**Material supplied**:

====

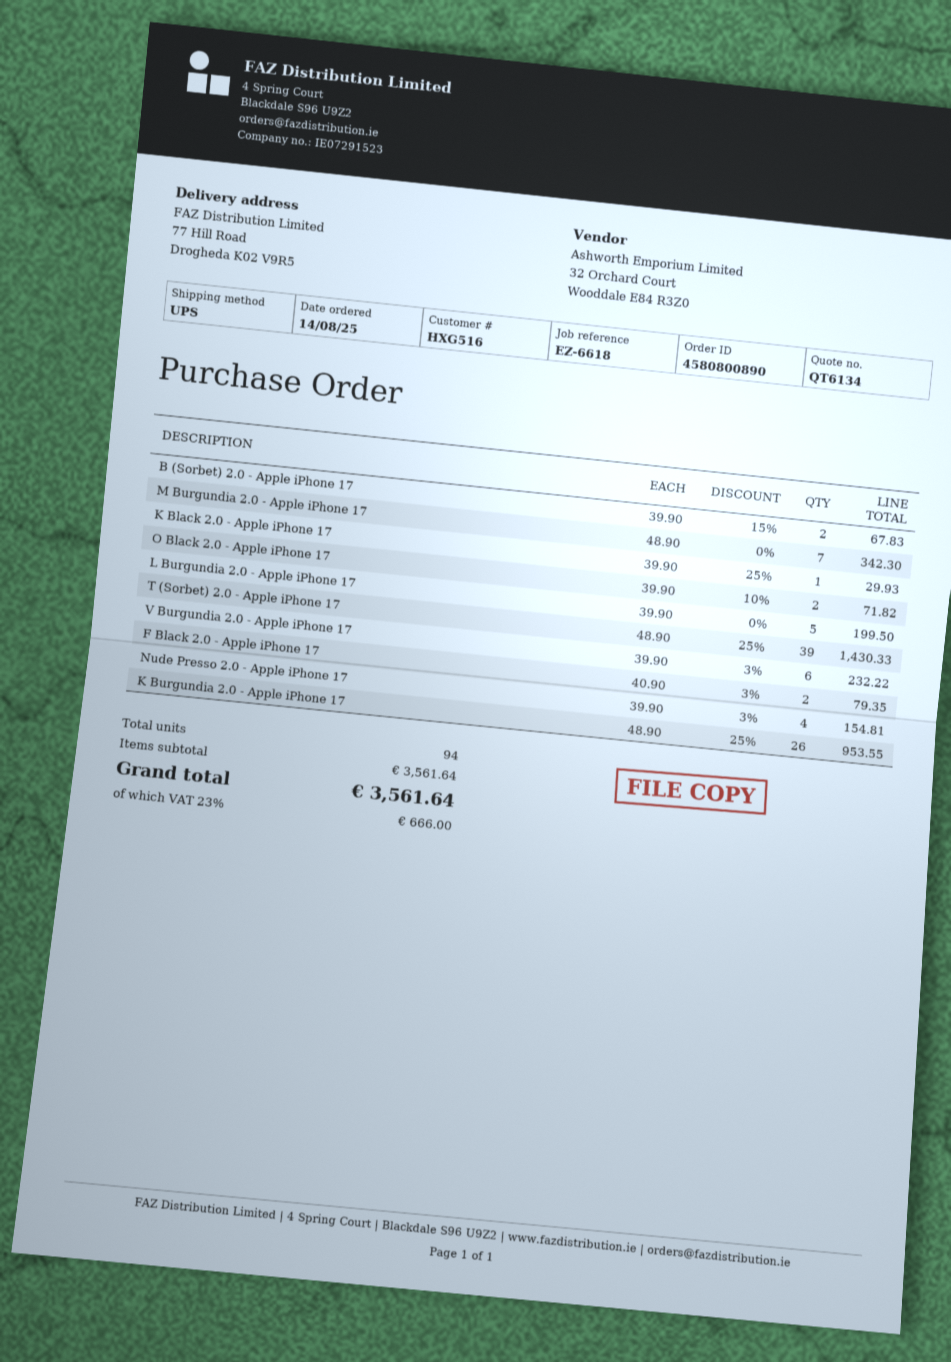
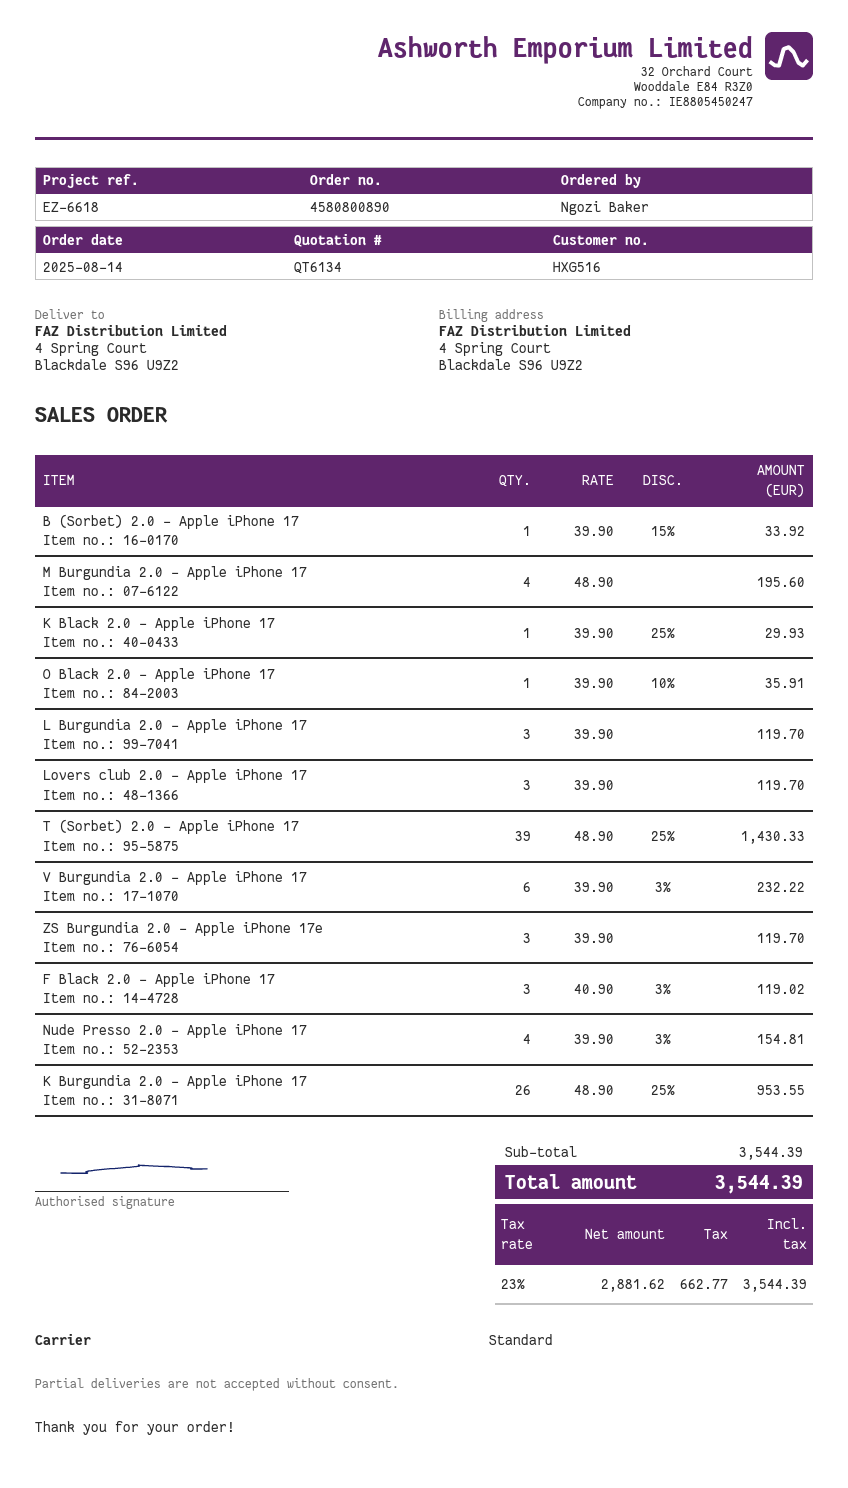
shipping method: UPS -> standard
ship to: 77 Hill Road, Drogheda K02 V9R5 -> 4 Spring Court, Blackdale S96 U9Z2
B (Sorbet) 2.0 - Apple iPhone 17: 2 x 39.90 - 15% = 67.83 -> 1 x 39.90 - 15% = 33.92
M Burgundia 2.0 - Apple iPhone 17: 7 x 48.90 = 342.30 -> 4 x 48.90 = 195.60
O Black 2.0 - Apple iPhone 17: 2 x 39.90 - 10% = 71.82 -> 1 x 39.90 - 10% = 35.91
L Burgundia 2.0 - Apple iPhone 17: 5 x 39.90 = 199.50 -> 3 x 39.90 = 119.70
F Black 2.0 - Apple iPhone 17: 2 x 40.90 - 3% = 79.35 -> 3 x 40.90 - 3% = 119.02
Lovers club 2.0 - Apple iPhone 17: none -> 3 x 39.90 = 119.70
ZS Burgundia 2.0 - Apple iPhone 17e: none -> 3 x 39.90 = 119.70
subtotal: 3561.64 -> 3544.39
tax: 23% = 666.00 -> 23% = 662.77
total: 3561.64 -> 3544.39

====

**Aim of the exercise**: Only the pictures are to be omitted; the records above must otherwise be reproduced exactly.

**Task output**:
shipping method: UPS -> standard
ship to: 77 Hill Road, Drogheda K02 V9R5 -> 4 Spring Court, Blackdale S96 U9Z2
B (Sorbet) 2.0 - Apple iPhone 17: 2 x 39.90 - 15% = 67.83 -> 1 x 39.90 - 15% = 33.92
M Burgundia 2.0 - Apple iPhone 17: 7 x 48.90 = 342.30 -> 4 x 48.90 = 195.60
O Black 2.0 - Apple iPhone 17: 2 x 39.90 - 10% = 71.82 -> 1 x 39.90 - 10% = 35.91
L Burgundia 2.0 - Apple iPhone 17: 5 x 39.90 = 199.50 -> 3 x 39.90 = 119.70
F Black 2.0 - Apple iPhone 17: 2 x 40.90 - 3% = 79.35 -> 3 x 40.90 - 3% = 119.02
Lovers club 2.0 - Apple iPhone 17: none -> 3 x 39.90 = 119.70
ZS Burgundia 2.0 - Apple iPhone 17e: none -> 3 x 39.90 = 119.70
subtotal: 3561.64 -> 3544.39
tax: 23% = 666.00 -> 23% = 662.77
total: 3561.64 -> 3544.39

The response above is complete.